SINTRA (dpa-AFX) - Der Chef der britischen Notenbank, Mark Carney, hat Signale für eine vorsichtige geldpolitische Wende gegeben. Eine gewisse Rückführung der geldpolitischen Unterstützung könnte notwendig werden, sagte Carney am Mittwoch in portugiesischen Sintra. Die Toleranz für eine Inflationsrate über dem Zielwert von zwei Prozent sei in der Bank of England (BoE) beschränkt. Derzeit liegt der Leitzins bei 0,25 Prozent.
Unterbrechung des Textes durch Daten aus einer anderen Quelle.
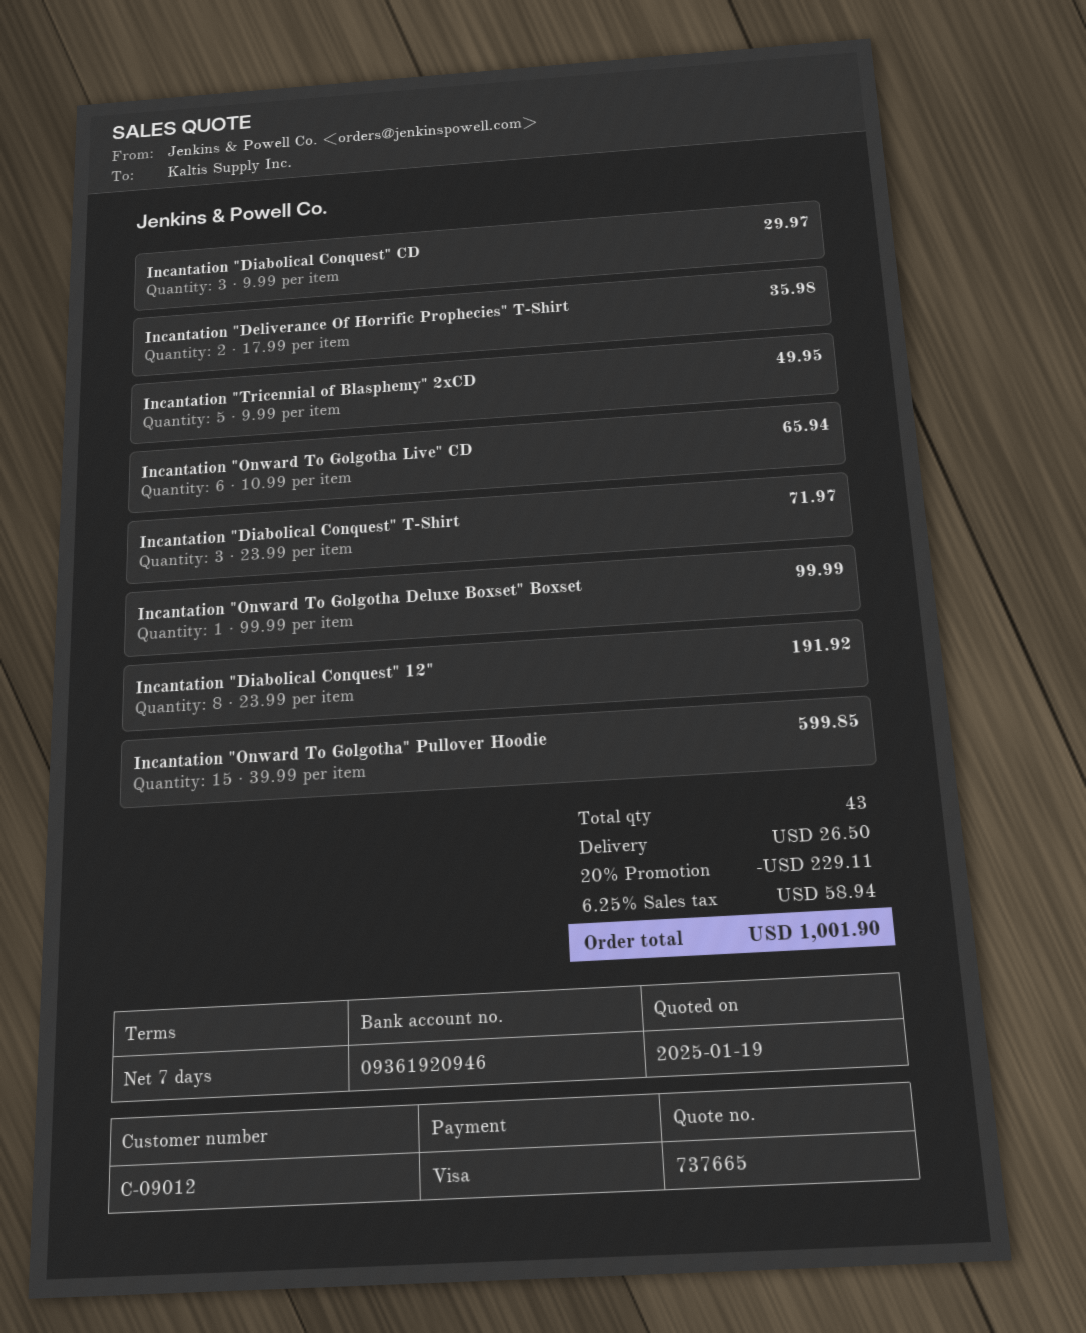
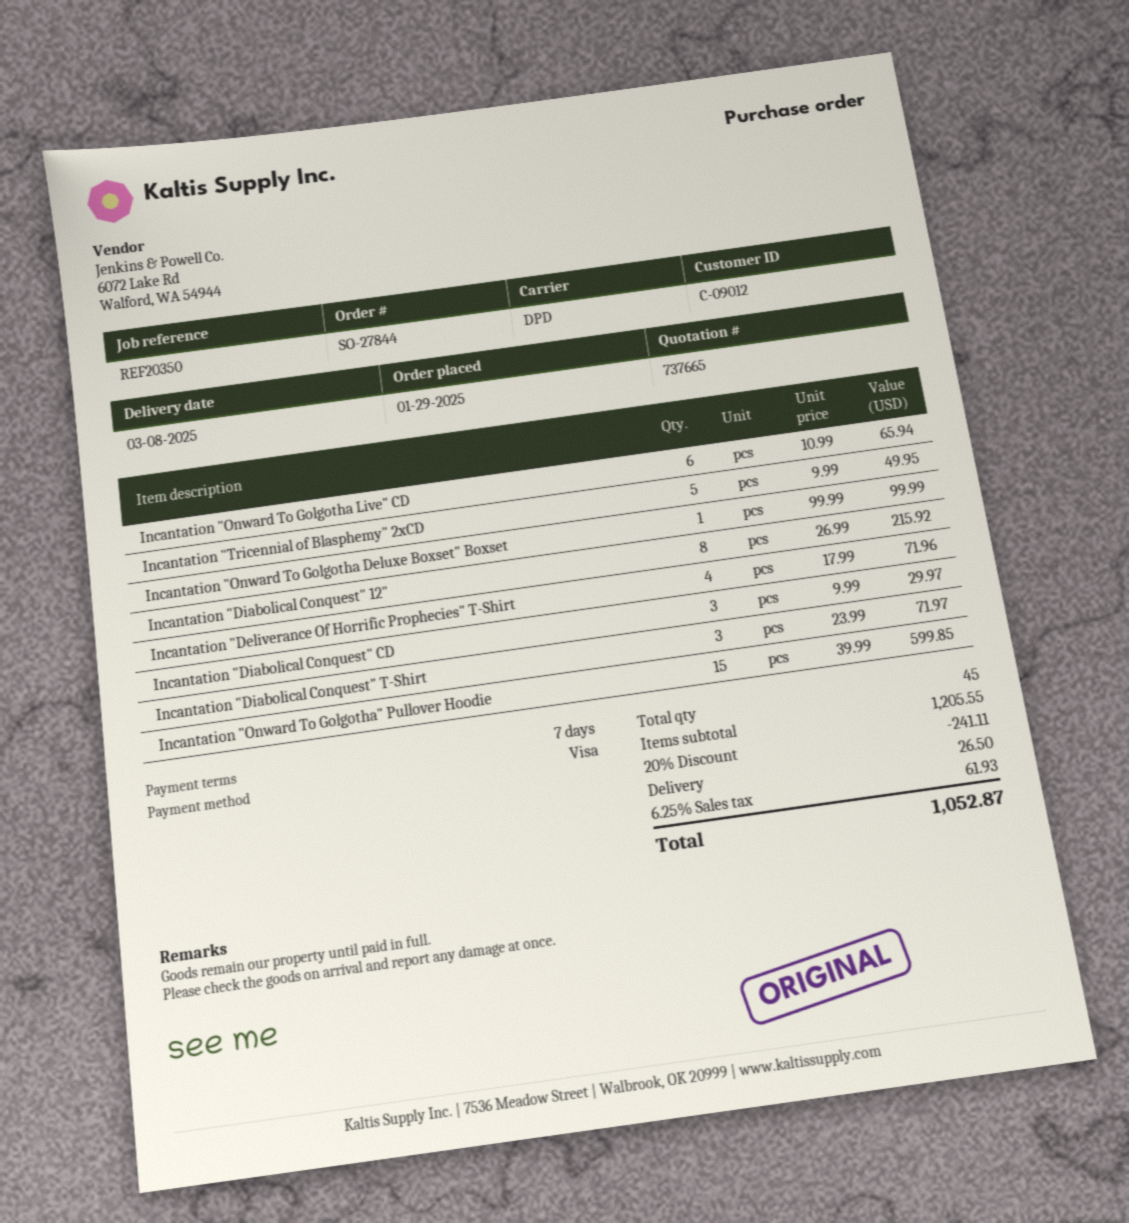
Incantation "Deliverance Of Horrific Prophecies" T-Shirt: 2 x 17.99 = 35.98 -> 4 x 17.99 = 71.96
Incantation "Diabolical Conquest" 12": 8 x 23.99 = 191.92 -> 8 x 26.99 = 215.92
total quantity: 43 -> 45
discount: 20% = 229.11 -> 20% = 241.11
tax: 6.25% = 58.94 -> 6.25% = 61.93
total: 1001.90 -> 1052.87

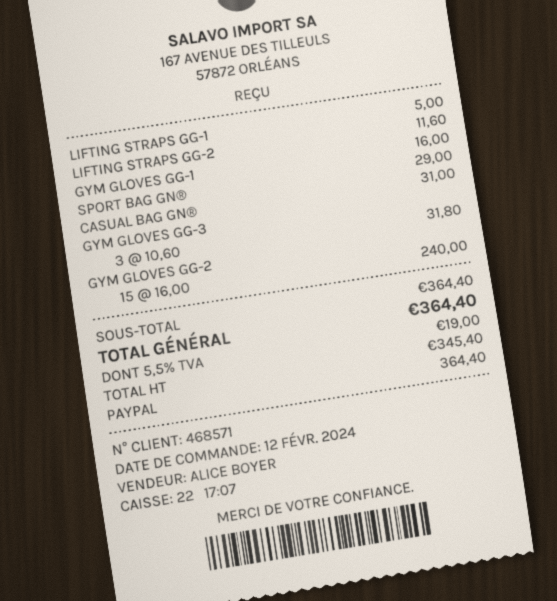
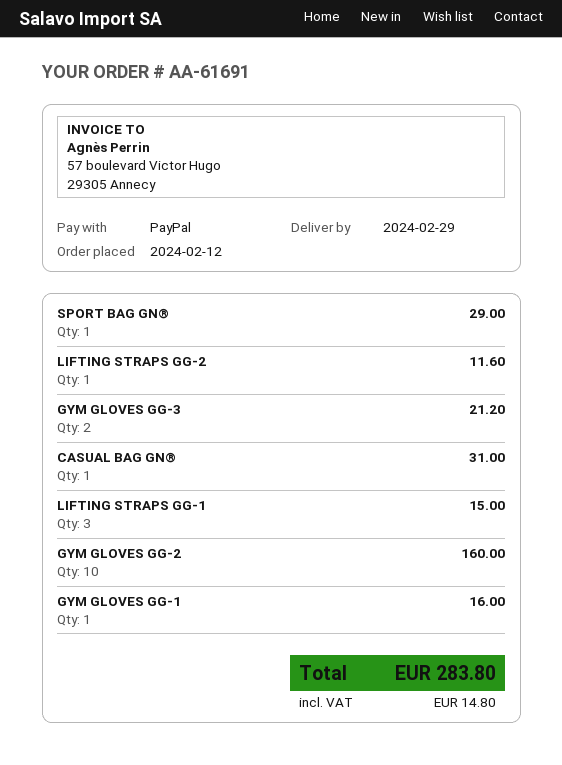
LIFTING STRAPS GG-1: 1 for 5.00 -> 3 for 15.00
GYM GLOVES GG-3: 3 for 31.80 -> 2 for 21.20
GYM GLOVES GG-2: 15 for 240.00 -> 10 for 160.00
tax: 19.00 -> 14.80
total: 364.40 -> 283.80

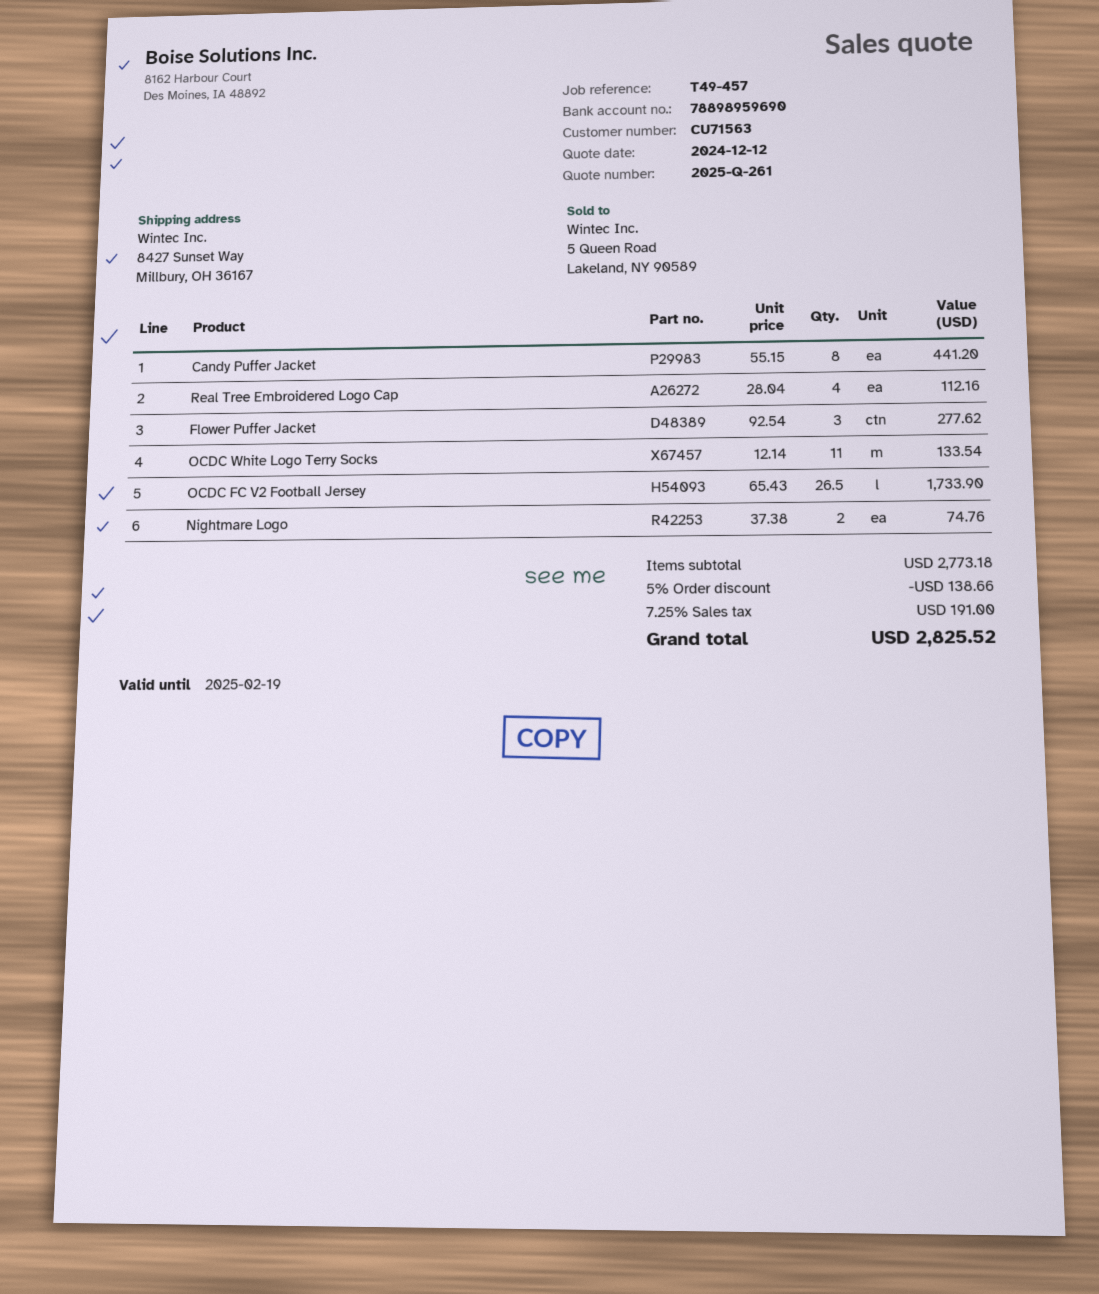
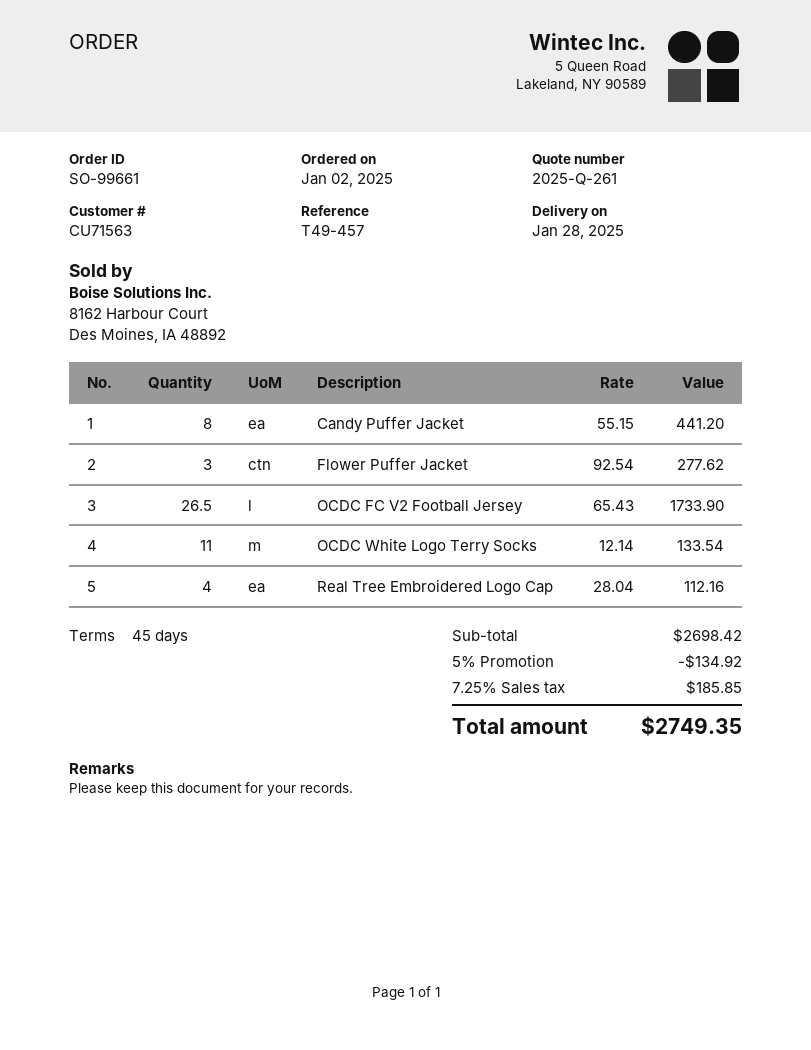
Nightmare Logo: 2 x 37.38 = 74.76 -> none
subtotal: 2773.18 -> 2698.42
discount: 5% = 138.66 -> 5% = 134.92
tax: 7.25% = 191.00 -> 7.25% = 185.85
total: 2825.52 -> 2749.35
Entscheidend sei, ob das zuletzt schwache Konsumwachstum durch die Entwicklung in anderen Sektoren kompensiert werde. Carney verwies auf die Unternehmensinvestitionen und das Lohnwachstum. Zudem seien auch die Auswirkungen der Brexit-Verhandlungen auf die Wirtschaft wichtig. Diese Themen würden in den nächsten Monaten in der Notenbank diskutiert. Sollte es zu einer Änderung der geldpolitischen Ausrichtung kommen, dann werde die Anpassung nur graduell erfolgen.

In der vergangenen Woche hatte sich BoE-Chefvolkswirt Andy Haldane für eine Straffung der Geldpolitik ausgesprochen. Sollte sich die Wirtschaft auch weiterhin solide entwickeln, könne er sich eine etwas straffere Geldpolitik in der zweiten Jahreshälfte vorstellen. Auf der letzten Sitzung des geldpolitischen Ausschusses der BoE hatten sich immerhin drei von acht Mitgliedern für eine Zinsanhebung ausgesprochen.

Das britische Pfund legte nach den Aussagen von Carney zu allen wichtigen Währungen deutlich zu. Zum Dollar stieg das Pfund auf ein Tageshoch von 1,2965 Dollar. Die Renditen von britischen Staatsanleihen legten deutlich zu.